Should Goop critics stay silent?

I first wrote about Paltrow’s health bullshit, and her “cleanse specialist” Alejandro Junger, in 2013. Two years later, the Alberta professor Tim Caulfield published his book Is Gwyneth Paltrow Wrong About Everything?, about the dangerous influence celebrities have on our decision-making. All the while, Jen Gunter has spilled so much digital ink on Paltrow’s health shenanigans that she got Goop to issue its first direct response to critics last summer.

But has the debunking helped?

“There’s data out there that if you debunk something you can enable it,” Caulfield said. Indeed, as University of Exeter political science professor Jason Reifler told Vox’s Brian Resnick and I. “In some cases, fact-checking can backfire, particularly with people who are resistant to the information in the first place.”

But, Reifler added, the jury’s not out. Other research shows “the public does benefit from fact-checking.” Caulfield, too, pointed out there’s good evidence to support correcting the scientific record — and he’s experienced this first-hand.

“When I started writing about her, I got more resistance — people saying why are you picking on Gwyneth Paltrow.” Now, “I don’t hear that anymore. Paltrow has become a punchline for most people. Goop is a punchline. There’s a growing recognition about the harm misinformation can do.”

He continued: “In the short term, it can be frustrating because it does seem to highlight the bunk. But long term, I think we have to set the scientific record straight.”

So maybe the efforts of critics have informed people and changed the narrative around Paltrow, even if it seems she has a Teflon-like quality where none of the criticism sticks.

I’d also argue for another way forward: We should focus on preventing bogus health claims from taking off, by teaching people how to think critically about the information they receive from an early age.

Researchers from Europe and Africa recently worked to develop curricula — a cartoon-filled textbook, lessons plans — on critical thinking skills aimed at schoolchildren.
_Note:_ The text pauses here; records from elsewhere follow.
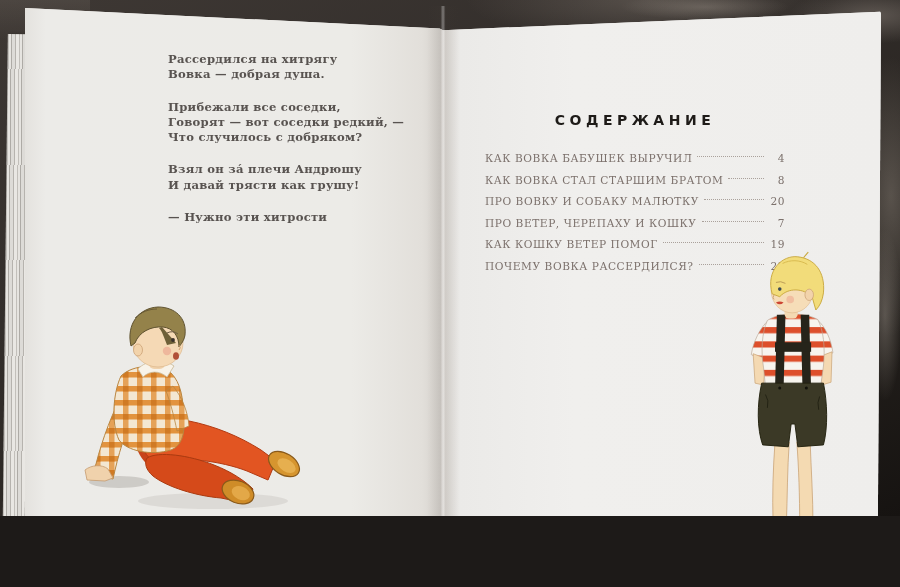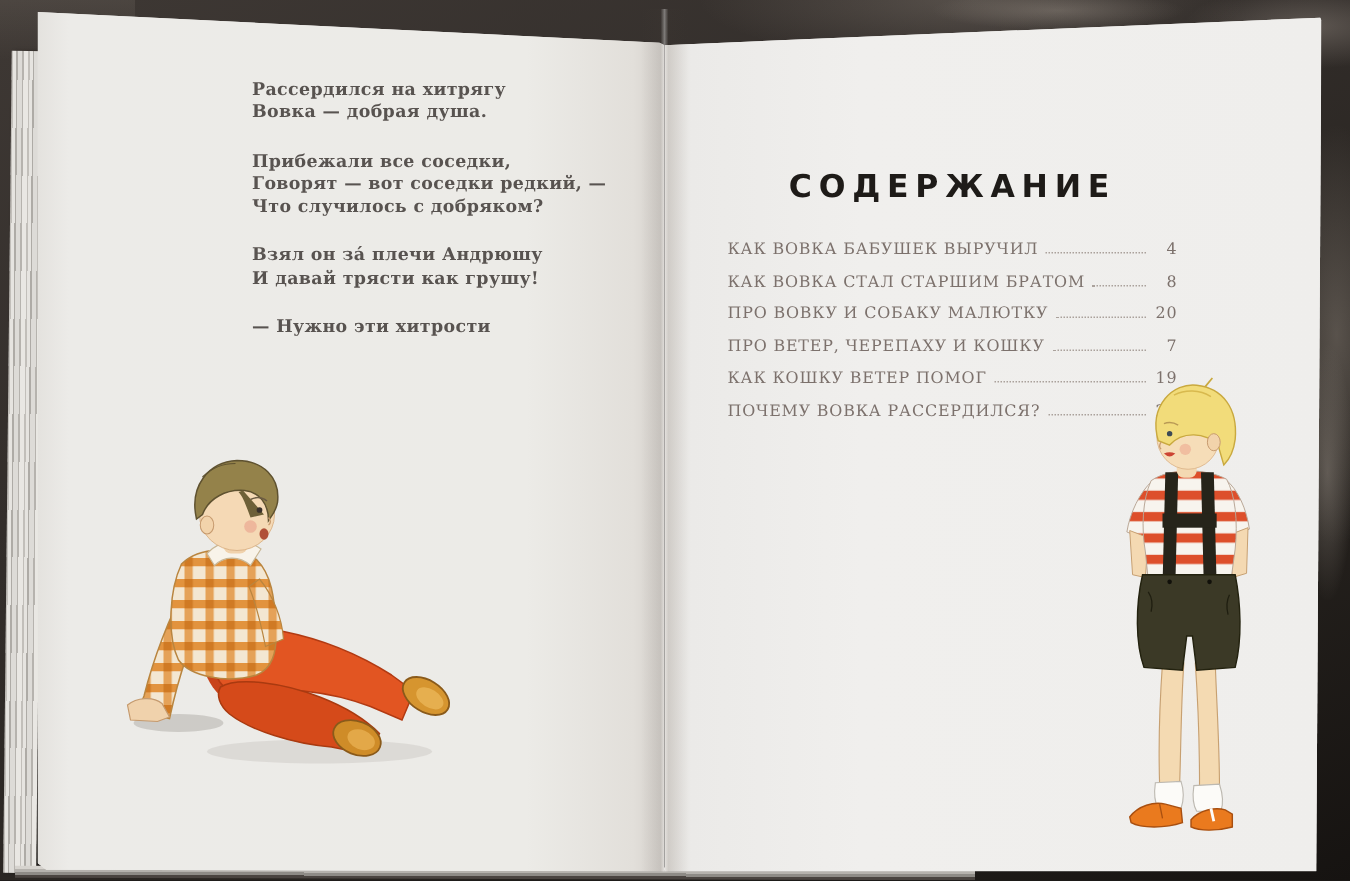"Рассердился на хитрягу" .scene { height: 587px -> 516px }
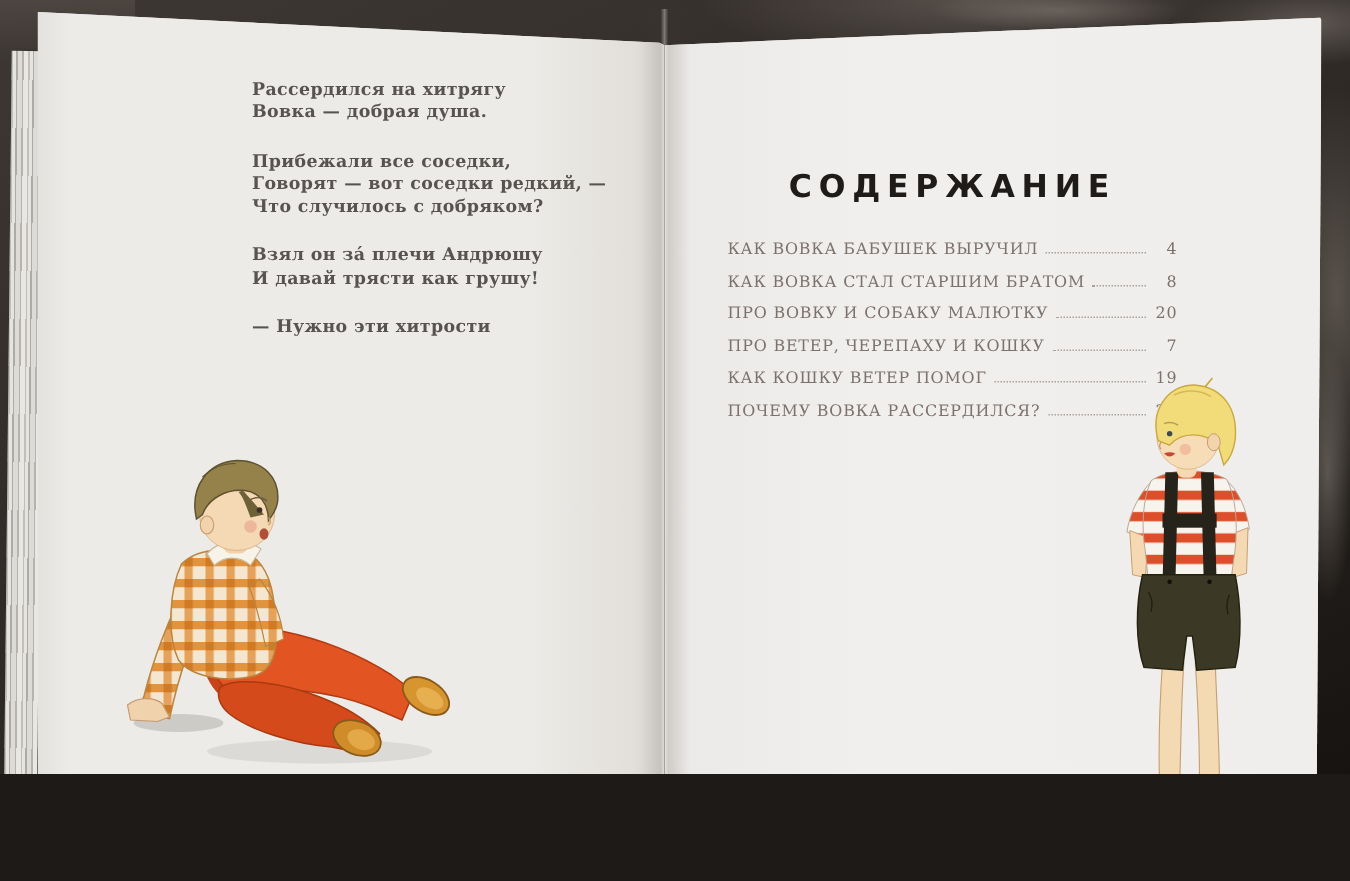"СОДЕРЖАНИЕ" .toc-title { font-size: 21px -> 14px }
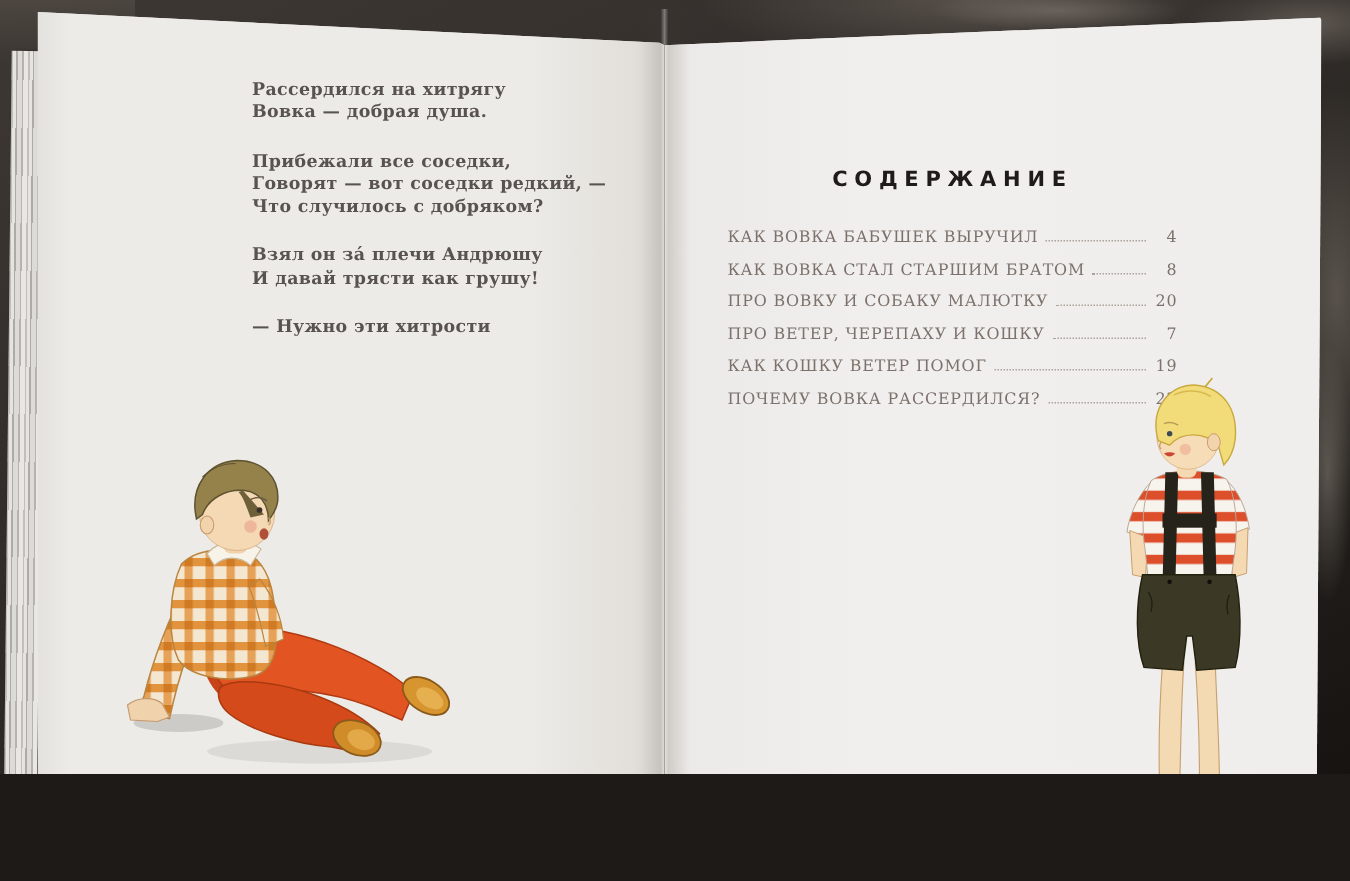"КАК ВОВКА БАБУШЕК ВЫРУЧИЛ" .toc-row { align-items: flex-end -> center }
In 2016, they tested the materials in a big trial involving 15,000 schoolchildren from Uganda’s central region. The results of the trial were published in Lancet in May 2017, and showed a remarkable rate of success: Kids who were taught basic concepts of how to think critically about health claims greatly outperformed children in a control group.

In a recent follow-up study, tracking the kids one year after they were taught critical thinking, researchers found the effects seemed to stick — at least for the duration of the study period.

This work, from a group of evidence-minded people, is the closest thing we have to a recipe book for how to keep health bunk from spreading: Instead of trying to change people’s beliefs after the fact with debunking, let’s teach them to spot pseudoscientific drivel in the first place.